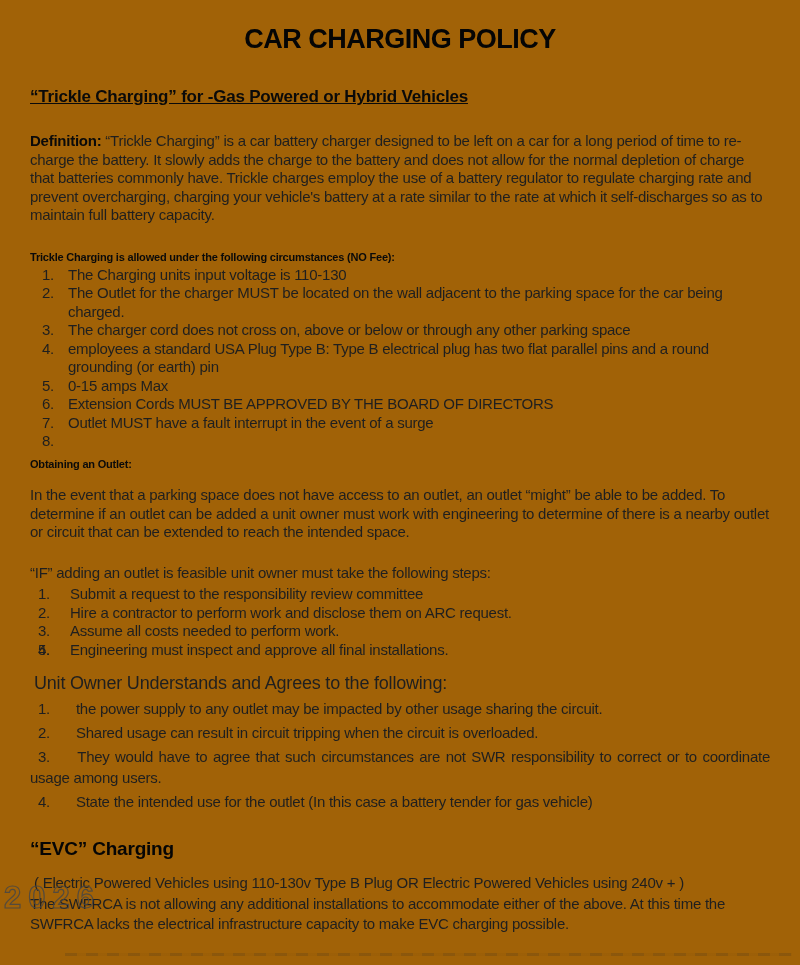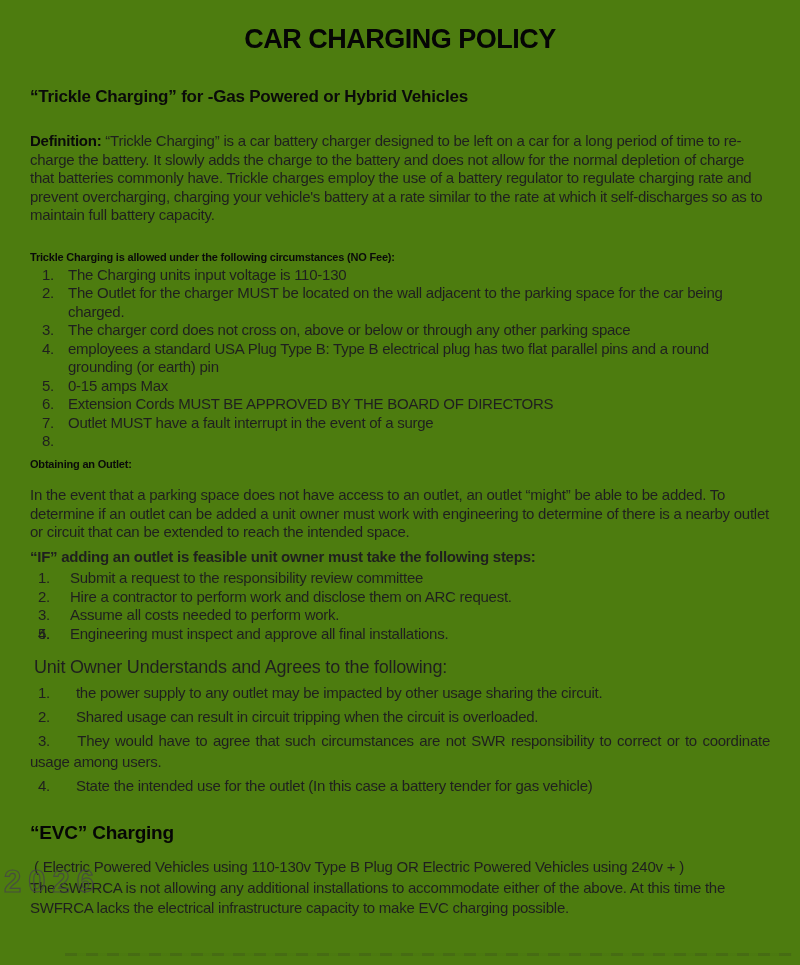--- a/index.html
+++ b/index.html
@@ -12,7 +12,7 @@
     width: 800px;
     height: 965px;
     margin: 0 auto;
-    background: #4d7c0f;
+    background: #a16207;
     overflow: hidden;
     font-family: "Liberation Sans", "DejaVu Sans", sans-serif;
     color: #1f1f1f;

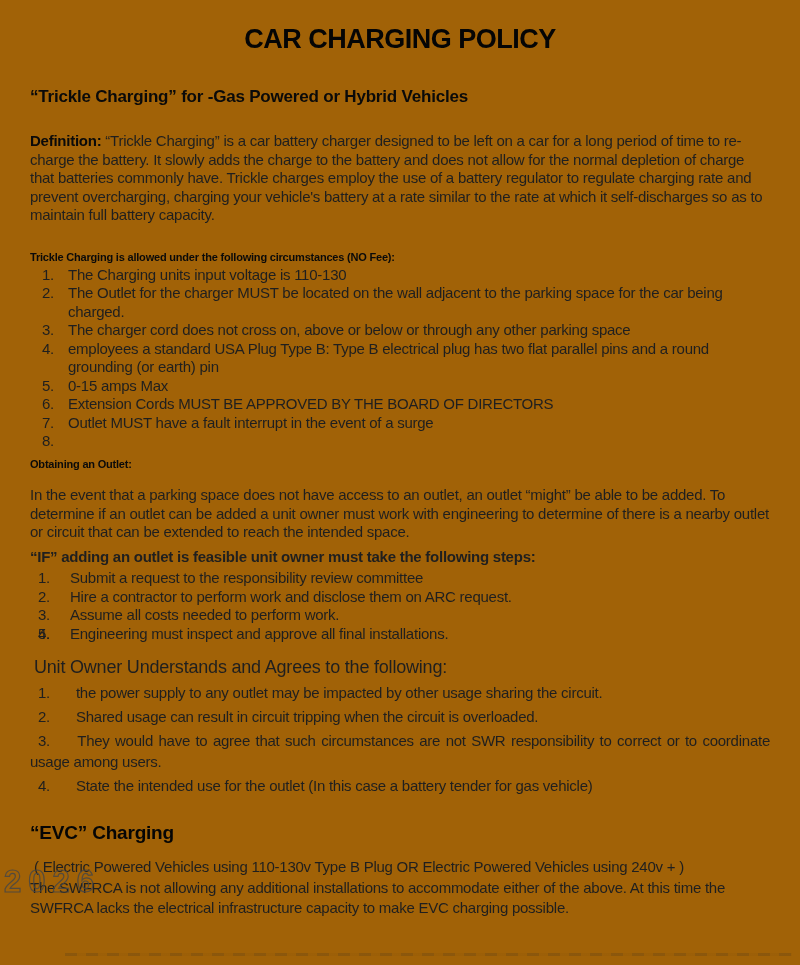--- a/index.html
+++ b/index.html
@@ -33,6 +33,7 @@
     font-weight: 700;
     letter-spacing: -0.2px;
     color: #0a0a0a;
+    text-decoration: underline;
   }
   .body-text {
     font-size: 15px;

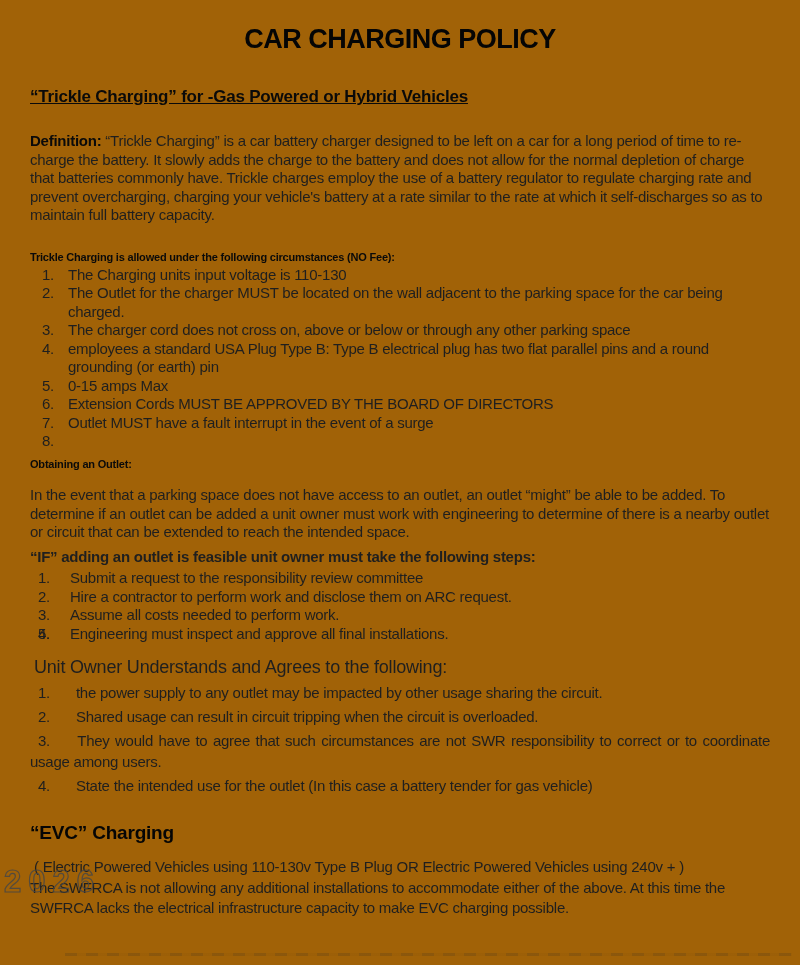--- a/index.html
+++ b/index.html
@@ -200,7 +200,7 @@
 
   <p class="para body-text" style="margin-top:16px;">In the event that a parking space does not have access to an outlet, an outlet “might” be able to be added. To determine if an outlet can be added a unit owner must work with engineering to determine of there is a nearby outlet or circuit that can be extended to reach the intended space.</p>
 
-  <p class="para body-text" style="margin-top:6px;font-weight:bold;">“IF” adding an outlet is feasible unit owner must take the following steps:</p>
+  <p class="para body-text" style="margin-top:22px;">“IF” adding an outlet is feasible unit owner must take the following steps:</p>
 
   <div class="list steps body-text">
══════════════════════════════
**YOUR INSTRUCTIONS:**
Copy out all of the listing word for word, but skip the images.

**EXERCISE SOLUTION:**
--- a/index.html
+++ b/index.html
@@ -12,7 +12,7 @@
     width: 800px;
     height: 965px;
     margin: 0 auto;
-    background: #4d7c0f;
+    background: #a16207;
     overflow: hidden;
     font-family: "Liberation Sans", "DejaVu Sans", sans-serif;
     color: #1f1f1f;

--- a/index.html
+++ b/index.html
@@ -33,6 +33,7 @@
     font-weight: 700;
     letter-spacing: -0.2px;
     color: #0a0a0a;
+    text-decoration: underline;
   }
   .body-text {
     font-size: 15px;

--- a/index.html
+++ b/index.html
@@ -200,7 +200,7 @@
 
   <p class="para body-text" style="margin-top:16px;">In the event that a parking space does not have access to an outlet, an outlet “might” be able to be added. To determine if an outlet can be added a unit owner must work with engineering to determine of there is a nearby outlet or circuit that can be extended to reach the intended space.</p>
 
-  <p class="para body-text" style="margin-top:6px;font-weight:bold;">“IF” adding an outlet is feasible unit owner must take the following steps:</p>
+  <p class="para body-text" style="margin-top:22px;">“IF” adding an outlet is feasible unit owner must take the following steps:</p>
 
   <div class="list steps body-text">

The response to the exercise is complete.